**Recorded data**
------------------------------------------------------------

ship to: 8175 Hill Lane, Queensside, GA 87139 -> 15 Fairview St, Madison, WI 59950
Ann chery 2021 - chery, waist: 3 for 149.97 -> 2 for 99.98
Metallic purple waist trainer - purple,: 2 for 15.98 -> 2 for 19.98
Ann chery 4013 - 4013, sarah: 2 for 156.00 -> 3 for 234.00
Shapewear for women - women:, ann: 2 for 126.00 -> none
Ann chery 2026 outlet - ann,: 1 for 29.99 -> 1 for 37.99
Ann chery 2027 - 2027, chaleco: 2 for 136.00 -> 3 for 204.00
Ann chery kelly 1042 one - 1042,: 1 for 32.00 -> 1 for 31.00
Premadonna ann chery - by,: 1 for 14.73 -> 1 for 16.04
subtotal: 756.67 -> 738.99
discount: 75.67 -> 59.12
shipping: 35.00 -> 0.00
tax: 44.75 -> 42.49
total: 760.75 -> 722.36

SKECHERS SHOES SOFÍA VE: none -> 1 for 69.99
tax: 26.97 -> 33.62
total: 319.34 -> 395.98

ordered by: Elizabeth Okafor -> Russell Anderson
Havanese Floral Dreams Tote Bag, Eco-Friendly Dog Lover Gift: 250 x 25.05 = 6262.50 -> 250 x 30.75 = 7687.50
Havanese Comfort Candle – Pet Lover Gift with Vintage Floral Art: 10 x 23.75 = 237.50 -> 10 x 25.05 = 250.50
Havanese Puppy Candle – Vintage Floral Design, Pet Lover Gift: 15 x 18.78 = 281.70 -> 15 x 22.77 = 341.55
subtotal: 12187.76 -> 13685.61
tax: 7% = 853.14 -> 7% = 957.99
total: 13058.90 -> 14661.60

------------------------------------------------------------

The full set of entries above needs to be restated word for word.

ship to: 8175 Hill Lane, Queensside, GA 87139 -> 15 Fairview St, Madison, WI 59950
Ann chery 2021 - chery, waist: 3 for 149.97 -> 2 for 99.98
Metallic purple waist trainer - purple,: 2 for 15.98 -> 2 for 19.98
Ann chery 4013 - 4013, sarah: 2 for 156.00 -> 3 for 234.00
Shapewear for women - women:, ann: 2 for 126.00 -> none
Ann chery 2026 outlet - ann,: 1 for 29.99 -> 1 for 37.99
Ann chery 2027 - 2027, chaleco: 2 for 136.00 -> 3 for 204.00
Ann chery kelly 1042 one - 1042,: 1 for 32.00 -> 1 for 31.00
Premadonna ann chery - by,: 1 for 14.73 -> 1 for 16.04
subtotal: 756.67 -> 738.99
discount: 75.67 -> 59.12
shipping: 35.00 -> 0.00
tax: 44.75 -> 42.49
total: 760.75 -> 722.36

SKECHERS SHOES SOFÍA VE: none -> 1 for 69.99
tax: 26.97 -> 33.62
total: 319.34 -> 395.98

ordered by: Elizabeth Okafor -> Russell Anderson
Havanese Floral Dreams Tote Bag, Eco-Friendly Dog Lover Gift: 250 x 25.05 = 6262.50 -> 250 x 30.75 = 7687.50
Havanese Comfort Candle – Pet Lover Gift with Vintage Floral Art: 10 x 23.75 = 237.50 -> 10 x 25.05 = 250.50
Havanese Puppy Candle – Vintage Floral Design, Pet Lover Gift: 15 x 18.78 = 281.70 -> 15 x 22.77 = 341.55
subtotal: 12187.76 -> 13685.61
tax: 7% = 853.14 -> 7% = 957.99
total: 13058.90 -> 14661.60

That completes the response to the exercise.